[Recorded data]
=======

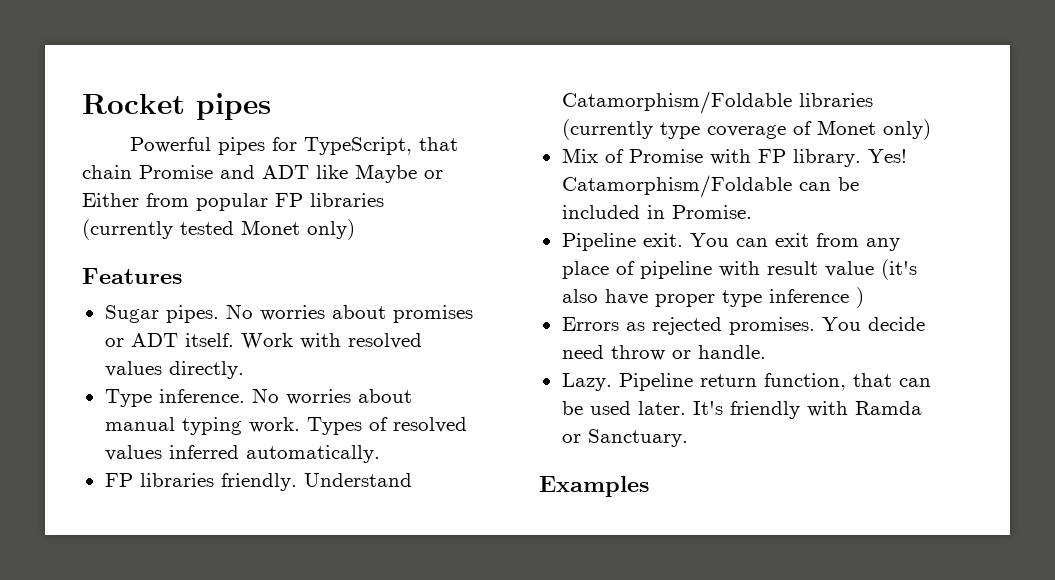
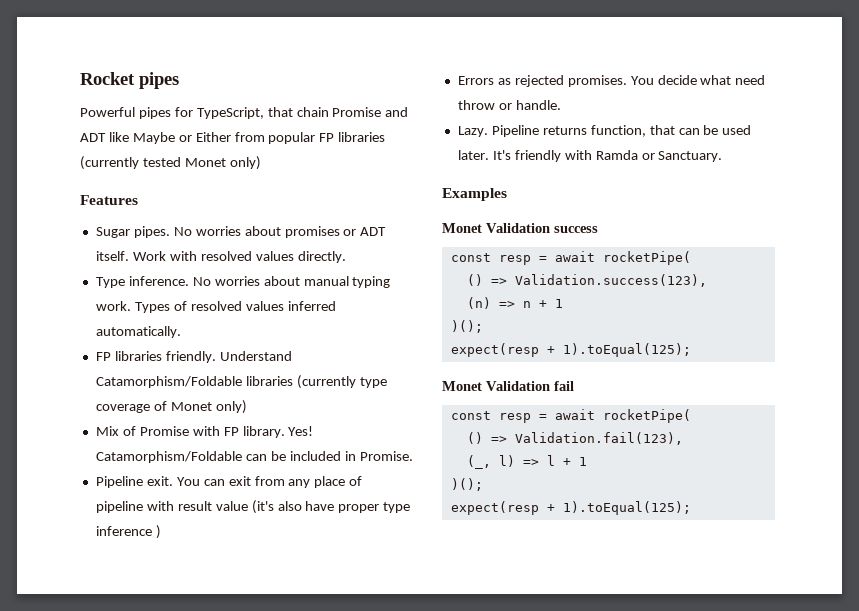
(925, 324) none -> [700,75,732,85] what
[699,374,757,387] return -> [542,126,587,135] returns
(649, 486) none -> [442,223,598,233] [450,251,691,265] [466,274,707,287] [466,297,563,309] [450,320,483,333] [450,343,691,357] [442,381,574,391] [450,409,691,423] [466,432,683,445] [466,455,587,469] [450,478,483,491] [450,501,691,515] // Monet Validation success // const resp = await rocketPipe( // () => Validation.success(123), // (n) => n + 1 // )(); // expect(resp + 1).toEqual(125); // Monet Validation fail // const resp = await rocketPipe( // () => Validation.fail(123), // (_, l) => l + 1 // )(); // expect(resp + 1).toEqual(125);

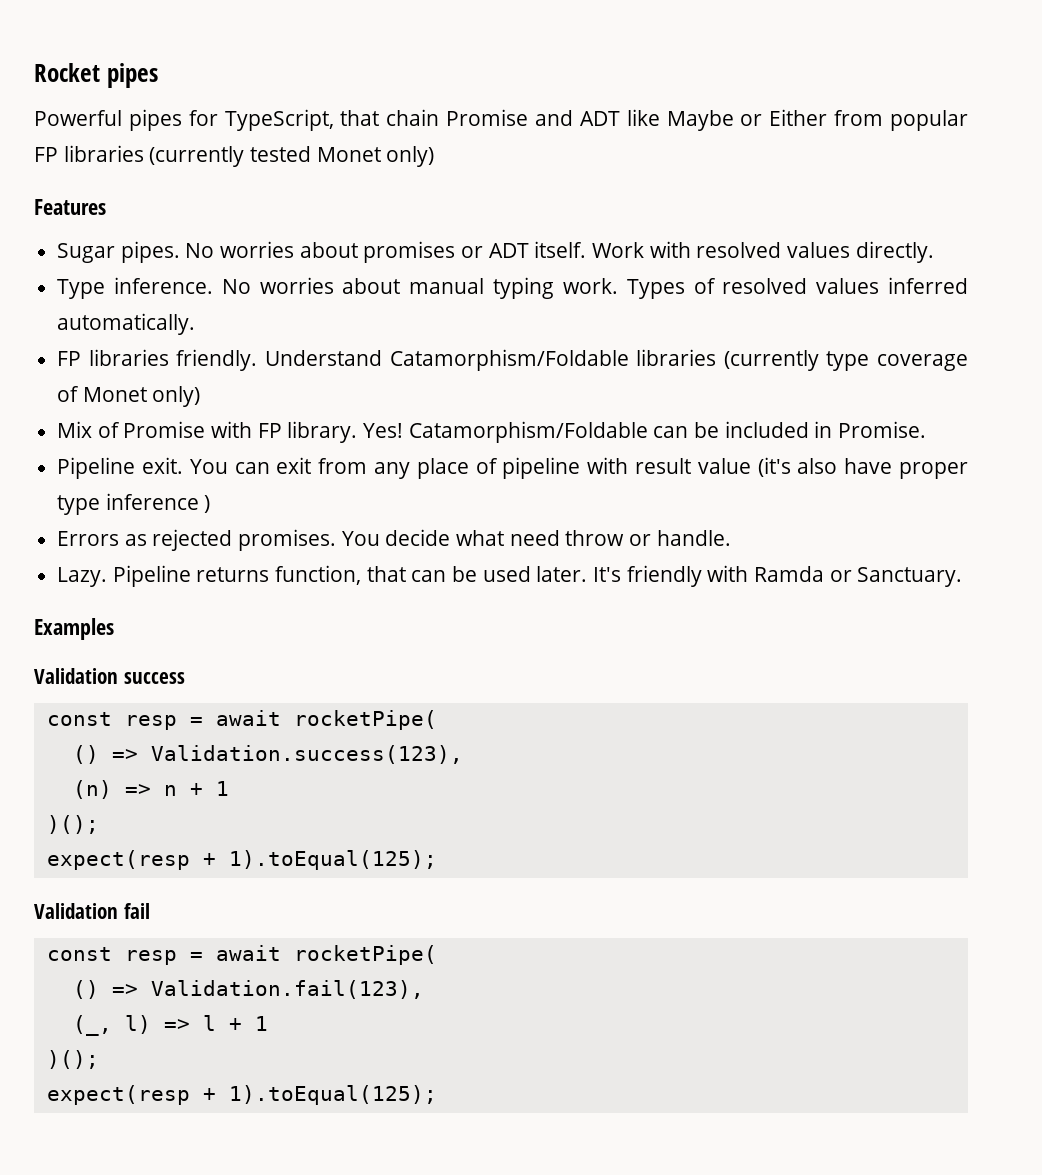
[442,223,482,233] Monet -> (114, 629) none
[442,381,482,391] Monet -> (437, 860) none

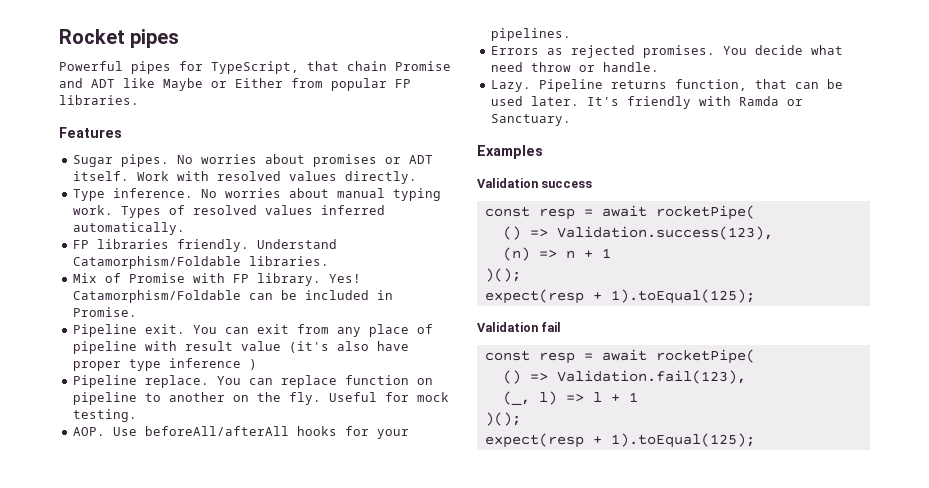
[63,145,435,167] libraries (currently tested Monet only) -> [59,95,139,105] libraries.
[636,349,968,371] [57,386,201,407] libraries (currently type coverage of Monet only) -> [248,256,329,266] libraries.
(211, 504) none -> [72,375,433,388] [72,392,449,405] [72,409,137,422] [72,426,409,439] [490,28,571,41] // Pipeline replace. You can replace function on pipeline to another on the fly. Useful for mock testing. // AOP. Use beforeAll/afterAll hooks for your pipelines.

=======

Task instructions
Reproduce only those lines of the entries above that run from the line with "[636,349,968,371] [57,386,201,407] libraries" to the final line.

Exercise answer
[636,349,968,371] [57,386,201,407] libraries (currently type coverage of Monet only) -> [248,256,329,266] libraries.
(211, 504) none -> [72,375,433,388] [72,392,449,405] [72,409,137,422] [72,426,409,439] [490,28,571,41] // Pipeline replace. You can replace function on pipeline to another on the fly. Useful for mock testing. // AOP. Use beforeAll/afterAll hooks for your pipelines.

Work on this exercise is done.